If you need to talk about these kind of systems or want to learn more about communications that just won’t stop, just give me a shout.

Pay your insurance by the mile? Can do

October 05, 2005 By: Dave Starr Category: Uncategorized

Now here’s a pretty thoughtful and intelligent use for vehicle GPS tracking. One of those, “Wow, why didn’t I think of that” ideas:
http://www.trafficmaster.co.uk/shownews.cfm?num=375

Basically, an insurance company is going to charge for auto insurance by use. Makes sense when you stop to think about it. If a driver happens to use his vehicle very little, he or she pays an extraordinarily high cost per mile driven for insurance. If our example is is very high mileage driver, he or she is getting a bargain per mile and the insurance company is far more exposed.

Stick an unobtrusive tracker on the vehicle and the insurer can charge exactly the amount that is fair to both customer and client. They don’t mention it in the press release, but th opportunity for performance monitoring is certainly there … detecting excessive speed and other high risk behaviors.

Too much like big brother? For some, perhaps, but the alternative is everyone paying too much (to cover unknown eventualities) for a service which ought to be easily measurable and billable.

Oh, an yes, perhaps save a few lives too.

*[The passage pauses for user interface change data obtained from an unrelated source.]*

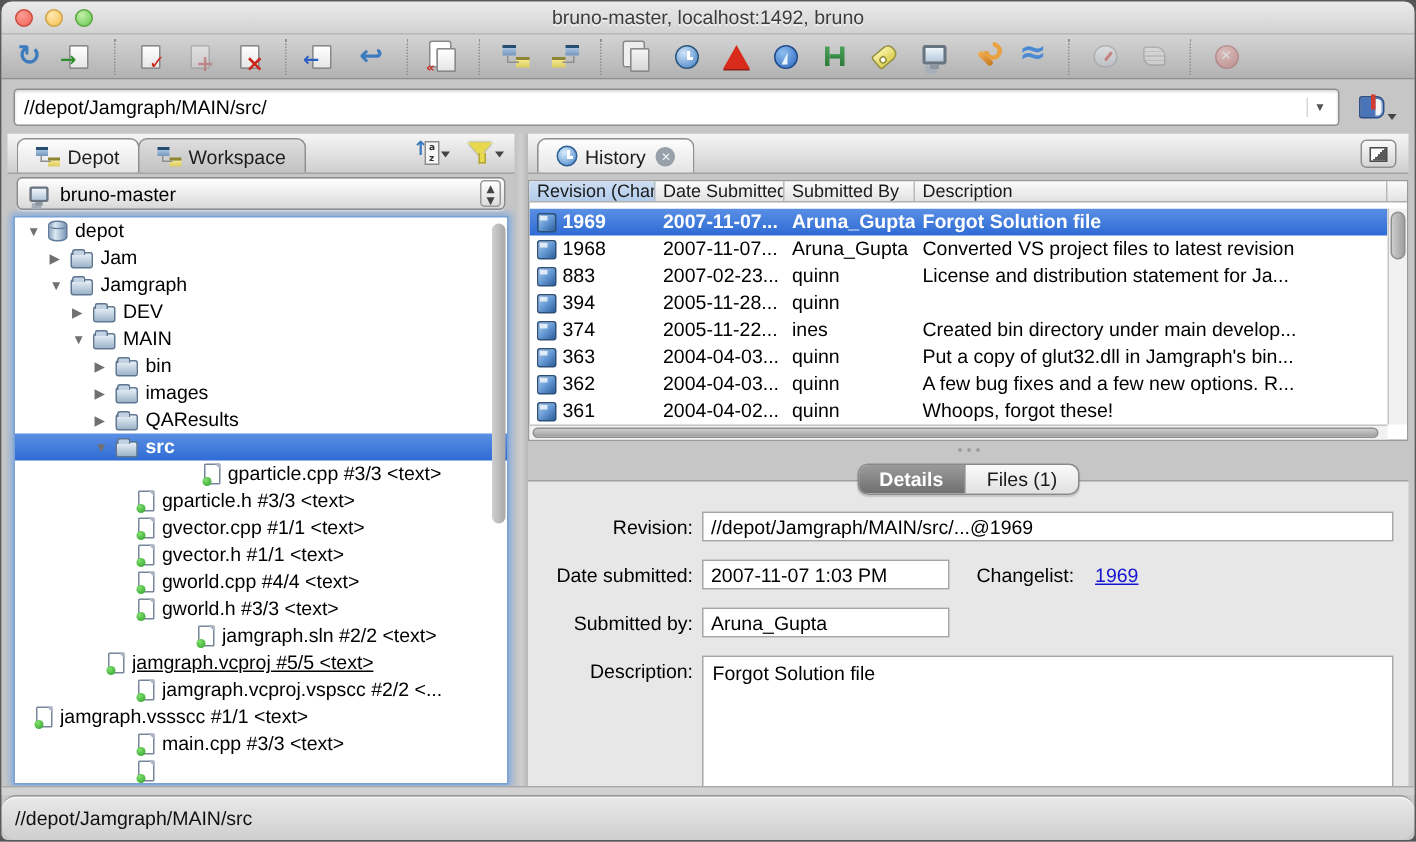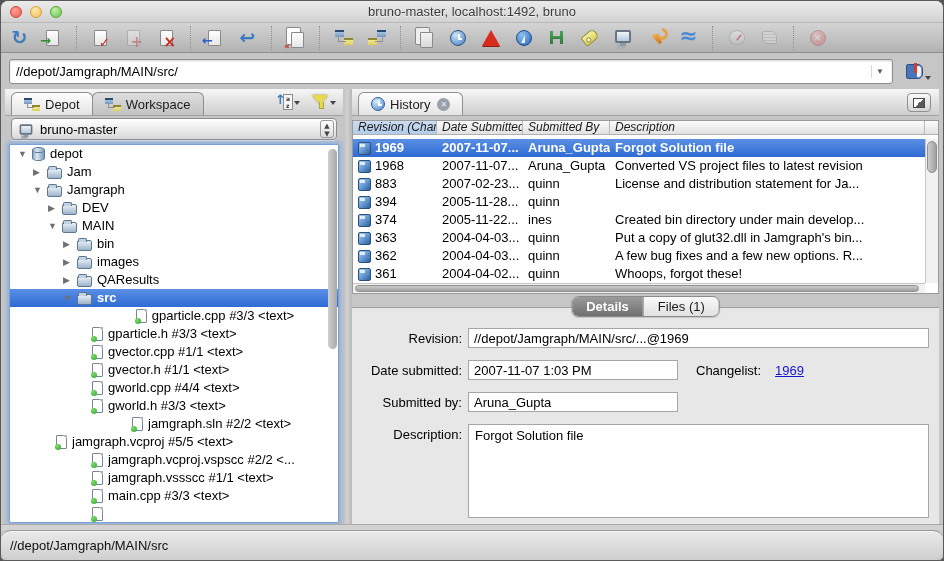--- a/index.html
+++ b/index.html
@@ -164,21 +164,21 @@
   .ticon.file::before { content:""; position:absolute; right:-1px; top:-1px; width:0; height:0;
     border-left:4px solid transparent; border-top:4px solid #aab4c2; }
   .ticon.file::after { content:""; position:absolute; left:-2px; bottom:-2px; width:6px; height:6px;
     background:radial-gradient(circle at 35% 30%,#7fe06a,#2f9e2f); border-radius:50%; }
   .treescroll { position:absolute; right:2px; top:5px; width:9px; height:200px; border-radius:5px;
     background:linear-gradient(90deg,#cfcfcf,#a8a8a8); }
 
   
   .histwrap { flex:0 0 174px; margin-top:4px; position:relative; border:1px solid #9a9a9a; background:#fff; }
   .hheader { display:grid; grid-template-columns:84px 86px 87px 1fr 13px; height:14px;
-    background:linear-gradient(#fbfbfb,#e2e2e2); border-bottom:1px solid #b0b0b0;font-style:italic; }
+    background:linear-gradient(#fbfbfb,#e2e2e2); border-bottom:1px solid #b0b0b0; }
   .hcell { font-size:12px; color:#1a1a1a; padding:0 0 0 5px; line-height:17px; border-right:1px solid #b4b9be;
     overflow:hidden; white-space:nowrap; display:flex; align-items:center; }
   .hcell.sorted { background:linear-gradient(#cdddf2,#b3cceb); }
   .hrows { position:absolute; left:0; right:13px; top:18px; bottom:10px; overflow:hidden; }
   .hrow { display:grid; grid-template-columns:84px 86px 87px 1fr; height:18px; line-height:18px; font-size:13px; color:#000; }
   .hrow > div { padding-left:5px; overflow:hidden; white-space:nowrap; }
   .hrow.sel { background:linear-gradient(#5a8fe4,#2e6bd4); color:#fff; font-weight:bold; }
   .revcell { display:flex; align-items:center; gap:4px; }
   .revicon { flex:0 0 13px; width:13px; height:13px; border:1px solid #2d517a; border-radius:2px;
     background:linear-gradient(135deg,#a9c8e8 0%,#6b9fd8 45%,#2d5e9e 100%); position:relative; }
@@ -189,34 +189,34 @@
   .hscroll { position:absolute; left:0; right:13px; bottom:0; height:10px; background:#f1f1f1; border-top:1px solid #c6c6c6; }
   .hthumb { position:absolute; left:2px; top:1px; height:7px; width:calc(100% - 8px); border-radius:4px;
     background:linear-gradient(#cdcdcd,#9f9f9f); border:1px solid #8f8f8f; }
 
   
   .hsplit { flex:0 0 12px; position:relative; cursor:row-resize; }
   .hsplit .dimple { position:absolute; left:50%; top:4px; transform:translateX(-50%); width:18px; height:4px;
     border-radius:2px; background:radial-gradient(circle,#9a9a9a 1px,transparent 1.5px) 0 0/6px 4px; }
 
   
-  .details { flex:1; position:relative; background:#e7e7e7; border-top:1px solid #9f9f9f; margin-top:1px; }
+  .details { flex:1; position:relative; background:#e7e7e7; border-top:1px solid #9f9f9f; margin-top:14px; }
   .seg { position:absolute; top:-12px; left:50%; transform:translateX(-50%); display:flex; height:21px;
     border:1px solid #8a8a8a; border-radius:7px; overflow:hidden; background:linear-gradient(#fafafa,#e0e0e0);
     box-shadow:0 1px 1px rgba(0,0,0,.15); }
   .segbtn { padding:2px 14px; font-size:13px; line-height:16px; color:#1a1a1a; }
   .segbtn.active { background:linear-gradient(#9b9b9b,#6f6f6f); color:#fff; font-weight:bold; }
   .segbtn + .segbtn { border-left:1px solid #8a8a8a; }
   .form { padding:20px 10px 0 0; }
   .frow { display:flex; align-items:center; margin-bottom:12px; }
   .flabel { width:110px; flex:0 0 110px; text-align:right; margin-right:6px; font-size:13px; color:#000; }
   .ffield { height:20px; background:#fff; border:1px solid #a6a6a6; font-size:13px; padding:1px 5px; line-height:17px;
     overflow:hidden; white-space:nowrap; }
   .ffield.grow { flex:1; }
-  .ffield.w190 { width:210px; }
+  .ffield.w190 { width:165px; }
   .flink { font-size:13px; color:#1414d2; text-decoration:underline; margin-left:8px; }
   .fl2 { margin-left:18px; width:auto; flex:0 0 auto; }
   .frow.top { align-items:flex-start; }
   .frow.top .flabel { margin-top:3px; }
   .ftext { flex:1; height:94px; background:#fff; border:1px solid #a6a6a6; font-size:13px; padding:3px 6px; }
 
   
   .ic-clock { position:relative; width:14px; height:14px; border-radius:50%; border:1px solid #2d5f94;
     background:radial-gradient(circle at 35% 30%,#d8ecff,#4884c8); }
   .ic-clock::before { content:""; position:absolute; left:6px; top:2px; width:2px; height:5px; background:#fff; }
@@ -440,31 +440,31 @@
             <div class="trow" style="padding-left: 68px;">
               <span class="disc"></span>
               <span class="ticon file"></span>
               <span class="tlabel">gworld.h #3/3 &lt;text&gt;</span>
             </div>
             <div class="trow" style="padding-left: 108px;">
               <span class="disc"></span>
               <span class="ticon file"></span>
               <span class="tlabel">jamgraph.sln #2/2 &lt;text&gt;</span>
             </div>
-            <div class="trow" style="padding-left: 32px;">
+            <div class="trow" style="padding-left: 48px; text-decoration: underline;">
               <span class="disc"></span>
               <span class="ticon file"></span>
               <span class="tlabel">jamgraph.vcproj #5/5 &lt;text&gt;</span>
             </div>
             <div class="trow" style="padding-left: 68px;">
               <span class="disc"></span>
               <span class="ticon file"></span>
               <span class="tlabel">jamgraph.vcproj.vspscc #2/2 &lt;...</span>
             </div>
-            <div class="trow" style="padding-left: 68px;">
+            <div class="trow" style="">
               <span class="disc"></span>
               <span class="ticon file"></span>
               <span class="tlabel">jamgraph.vssscc #1/1 &lt;text&gt;</span>
             </div>
             <div class="trow" style="padding-left: 68px;">
               <span class="disc"></span>
               <span class="ticon file"></span>
               <span class="tlabel">main.cpp #3/3 &lt;text&gt;</span>
             </div>
             <div class="trow" style="padding-left: 68px;">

Cabbies protest proposal to install GPS in vehicles

October 03, 2005 By: Dave Starr Category: Uncategorized

Well, here we go again with more drivers who are used to running amok and acting like they have a license to steal from management whining, complaining and protesting about a system that actually could help them stay safer and earn more money. read the Newsday article here:
http://tinyurl.com/comb9

Basically the New York Taxi Commission, sick of the complaints from drivers “taking the long way ’round”, congregating in parts of the city so there are no cabs in others and in general being the but of jokes and war stories world-wide has decided to discuss having new cabs equipped with GPS.

The drivers, somewhat understandably, don’t want to hear about it, because they have been left to run their cabs any which way they want to since the days the cabs were horse drawn.

Not only would modern technology eliminate arguments of abuse … thereby protecting the driver for false accusations just as much as protecting the traveling public from rip offs, but it’s a proven fact that GPS-dispatched cabs have a higher load factor .. and drivers only make money when the flag is down and they are carrying fares.

The costs quoted in the article are absolutely bogus .. it’s disappointing to me that every reporter in the 20 or 30 repetitions of this article has just repeated them as if they were fact … a decent system, per cab could be had for $5 or $600 with costs for dispatch, control and safety messages on the order of a dollar per shift. Sometimes I wonder if the 21st century will ever get here.